U Farmers Market: An Oasis in the Food Desert


Matthew Seare the executive chef of the Heritage Center grills up chicken at the farmers market.

By Kelsey Kenyon

A new school year means another farmers’ market at the U with handmade gifts, fresh grown produce and extra options for lunch.

Although the market is open to anyone in the community, it is intended to benefit students. The University of Utah’s campus is located in what is called a food desert, meaning that students on or near campus do not have close access to healthy food. The farmers’ market aims to fix this problem by giving students the option to purchase fresh fruits and vegetables.

In its effort to encourage students to purchase healthy food the farmers’ market offers the Double Your Dollar program. The program matches each dollar spent by students who purchase produce and food from the market.

“Basically how it works is students can buy grocery-like food items for half off. They spend one dollar and get two tokens that are worth two dollars,” said Alizabeth Potucek, Farmers Market Manager and Gardens Coordinator.

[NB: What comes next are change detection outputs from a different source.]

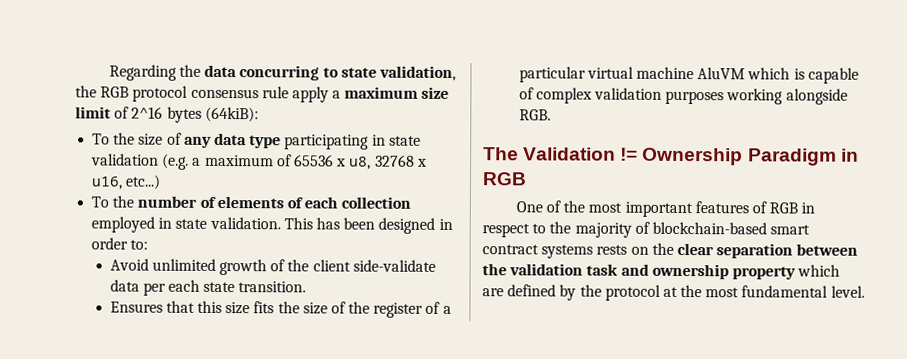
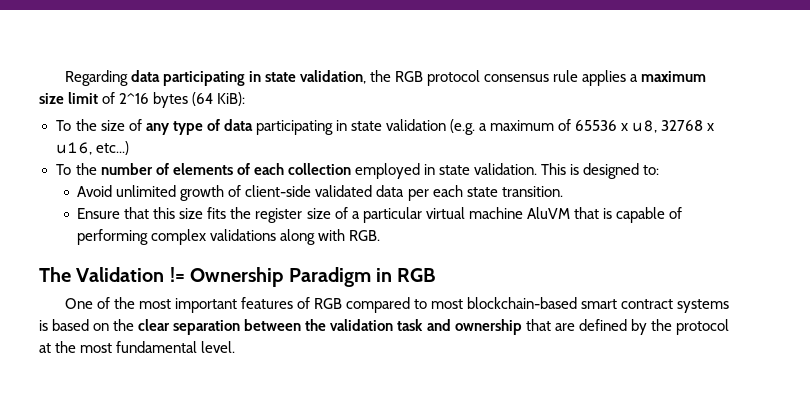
- Regarding the data concurring to state validation, the RGB protocol consensus rule apply a maximum size limit of 2^16 bytes (64kiB):
+ Regarding data participating in state validation, the RGB protocol consensus rule applies a maximum size limit of 2^16 bytes (64 KiB):
- To the size of any data type participating in state validation (e.g. a maximum of 65536 x u8, 32768 x u16, etc...)
+ To the size of any type of data participating in state validation (e.g. a maximum of 65536 x u8, 32768 x u16, etc...)
- This has been designed in order to:
+ This is designed to:
- Avoid unlimited growth of the client side-validate data per each state transition.
+ Avoid unlimited growth of client-side validated data per each state transition.
- Ensures that this size fits the size of the register of a particular virtual machine AluVM which is capable of complex validation purposes working alongside RGB.
+ Ensure that this size fits the register size of a particular virtual machine AluVM that is capable of performing complex validations along with RGB.
- One of the most important features of RGB in respect to the majority of blockchain-based smart contract systems rests on the clear separation between the validation task and ownership property which are defined by the protocol at the most fundamental level.
+ One of the most important features of RGB compared to most blockchain-based smart contract systems is based on the clear separation between the validation task and ownership that are defined by the protocol at the most fundamental level.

Some of the products that qualify for the program are fruits, vegetables, honey, salsa and baked goods. However, students cannot apply tokens to hot food items. “The goal of the Double Your Dollar Program is to increase food access on campus and promote the local economy,” said Potucek.

The U’s farmers’ market allows students to change up their usual lunch routine by hosting multiple vendors with fresh food options. Some of last year’s favorite vendors returning this year include Tamales Tita’s, Smoke A’ Billy BBQ & Grill and Tequenos Factory. A few new options to try out are LA Cubana, Korean Barbecue from Cupbop and Eastern European baked potatoes from Spudnik.

Other items for purchase include art, clothing, jewelry, accessories and bath and body supplies from local artisans.

Bike to the U Day, a collaboration between the farmers’ market and commuter services, is on September 8. Students who bike to campus that day will enjoy free breakfast in Tanner Plaza.

“Active transit users who register their bikes will not only get free breakfast, but commuter services and university police will also be giving away free U-locks to those students while supplies last,” Potucek explained.

With the amount of students who are active transit users, getting to the market early to allow plenty of time to get through the registration process is essential.

The farmers’ market is every Thursday from 10 a.m. to 2 p.m. at Tanner Plaza, which is located between the Student Services Building and the Union.